Non si è fatto i cavoli suoi, mesi prima: ha cercato Tyler e cominciato a fare di tutto perché Harry riuscisse a conoscere Logan. Magari, se non l'avesse fatto, i due ragazzi non sarebbero altro che uno scrittore e un lettore. E lui non starebbe guardando Harry, sdraiato su un letto d'ospedale, senza la minima forza di prendere il cellulare e avvertire Logan riguardo quello che è successo.
Senza Logan, Harry starebbe meglio?
Senza una persona piena di dubbi, incertezze e problemi, Harry riuscirebbe a stare meglio?
Senza basare la sua vita su qualcuno che non abbandona se stesso a favore di un altro, magari sì.

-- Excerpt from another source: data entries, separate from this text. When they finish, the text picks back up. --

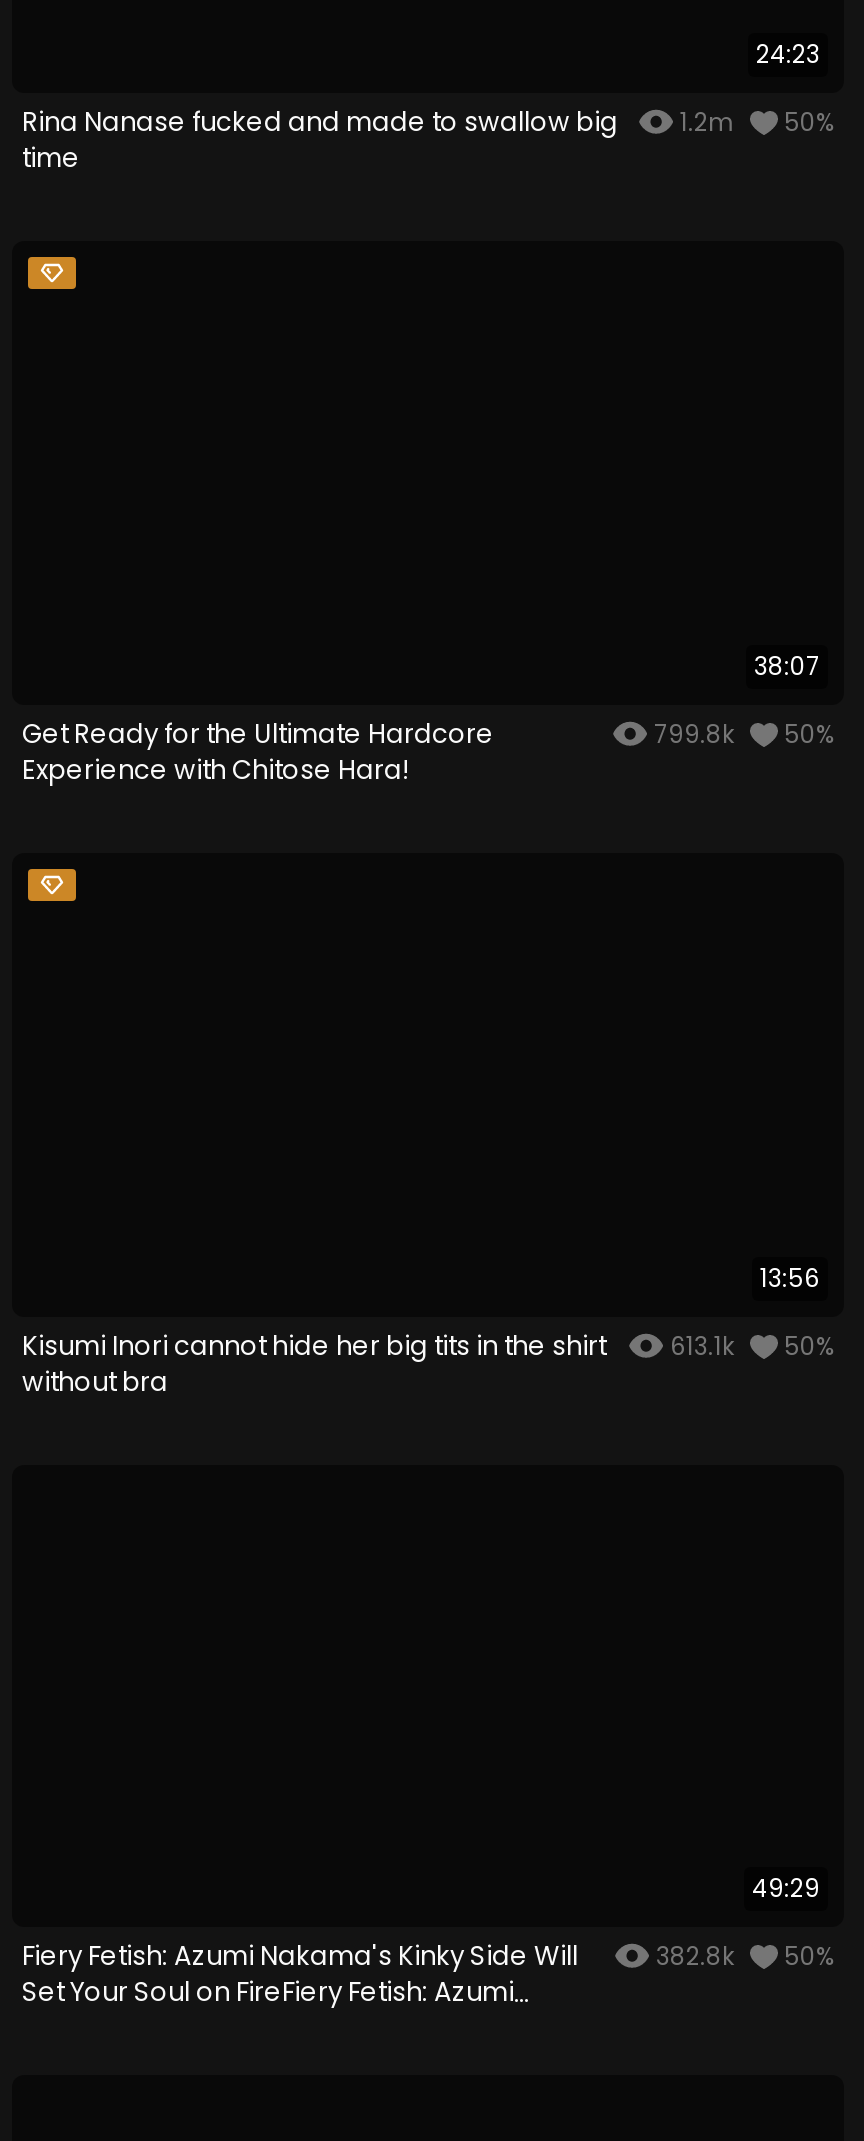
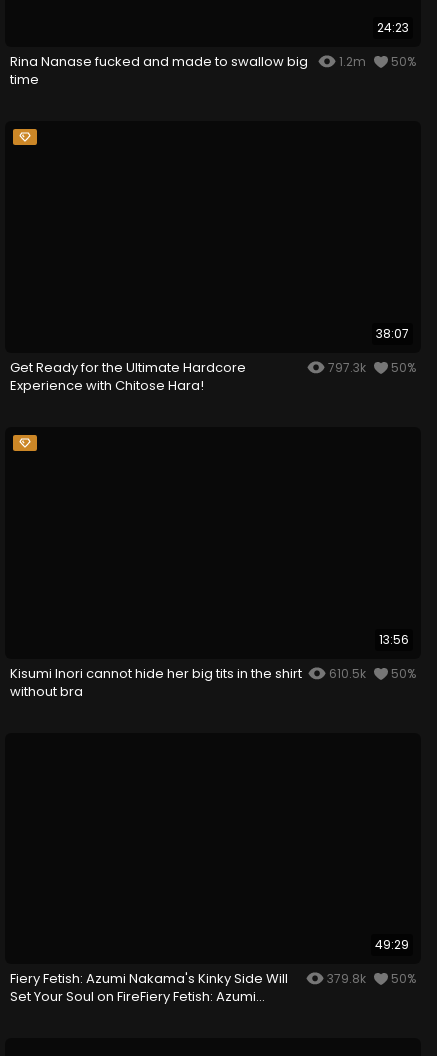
- 799.8k 50%
+ 797.3k 50%

- Kisumi Inori cannot hide her big tits in the shirt 613.1k 50%
+ Kisumi Inori cannot hide her big tits in the shirt 610.5k 50%

- 382.8k 50%
+ 379.8k 50%
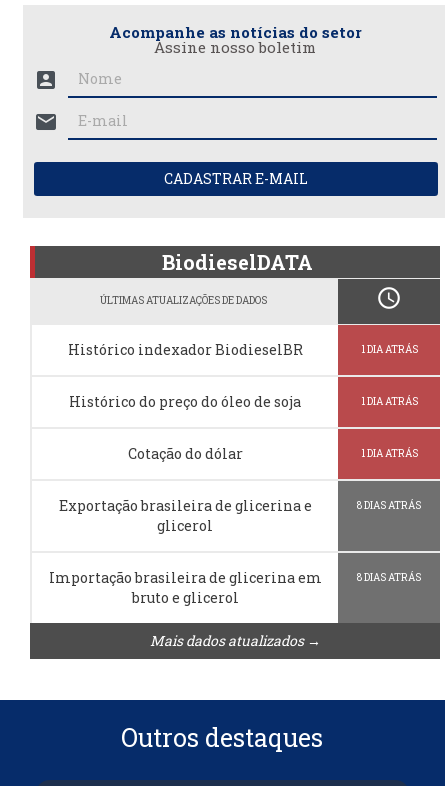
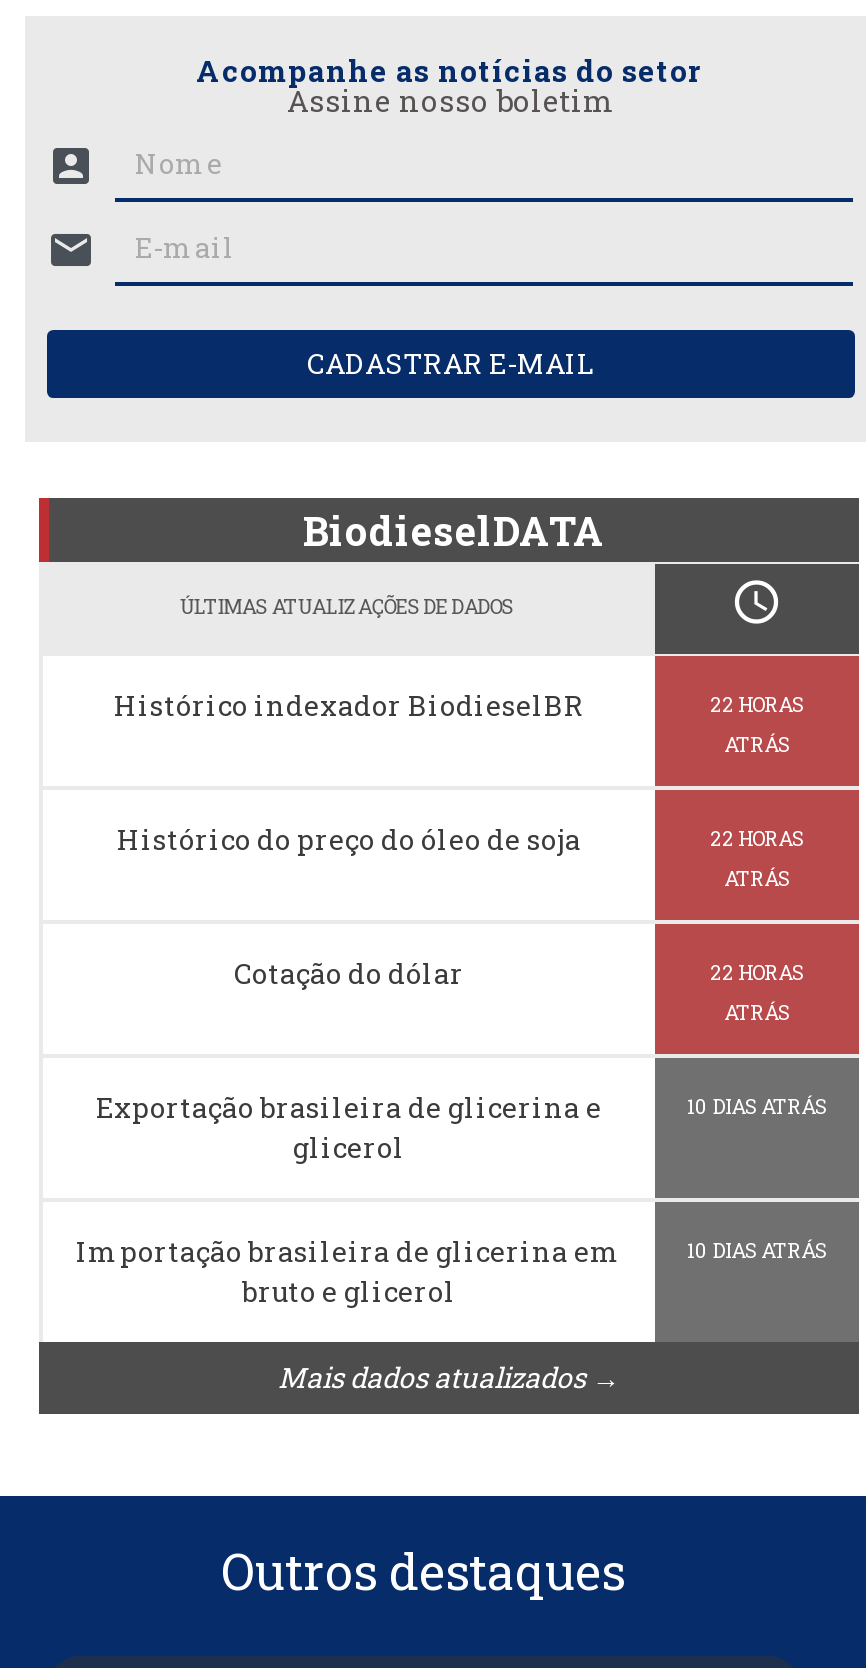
- 1 DIA ATRÁS
+ 22 HORAS
+ ATRÁS

- 1 DIA ATRÁS
+ 22 HORAS
+ ATRÁS

- 1 DIA ATRÁS
+ 22 HORAS
+ ATRÁS

- 8 DIAS ATRÁS
+ 10 DIAS ATRÁS

- 8 DIAS ATRÁS
+ 10 DIAS ATRÁS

Dio! Come è arrivato a pensare a queste cose?
Lui non può saperlo. Può solo guardare il suo migliore amico e aspettare.
Aveva detto che se ne sarebbe tirato fuori, invece ci è incastrato fino al collo.
***
[10:15] Logan: Un'ora e siamo lì.
[10:17] Caleb: Logan? Cosa intendi con "siamo"?
[10:17] Logan: Sai benissimo che Jake è venuto a casa mia. Secondo te come faccio a sapere cos'è successo?
[10:18] Caleb: Ok, ok.
[10:18] Logan: Harry sta bene?
[10:18] Caleb: Dicono che potrebbe svegliarsi stasera, o domani... Ma sembra che nessuno lo sappia con certezza.
[10:20] Logan: Stai lì con lui, ti prego.
[10:21] Caleb: Mi hanno lasciato in camera sua solo una decina di minuti.
[10:22] Caleb: Fai in fretta, Logan.
[10:22] Caleb: E fammi il piacere di lasciare indietro i tuoi problemi, ok?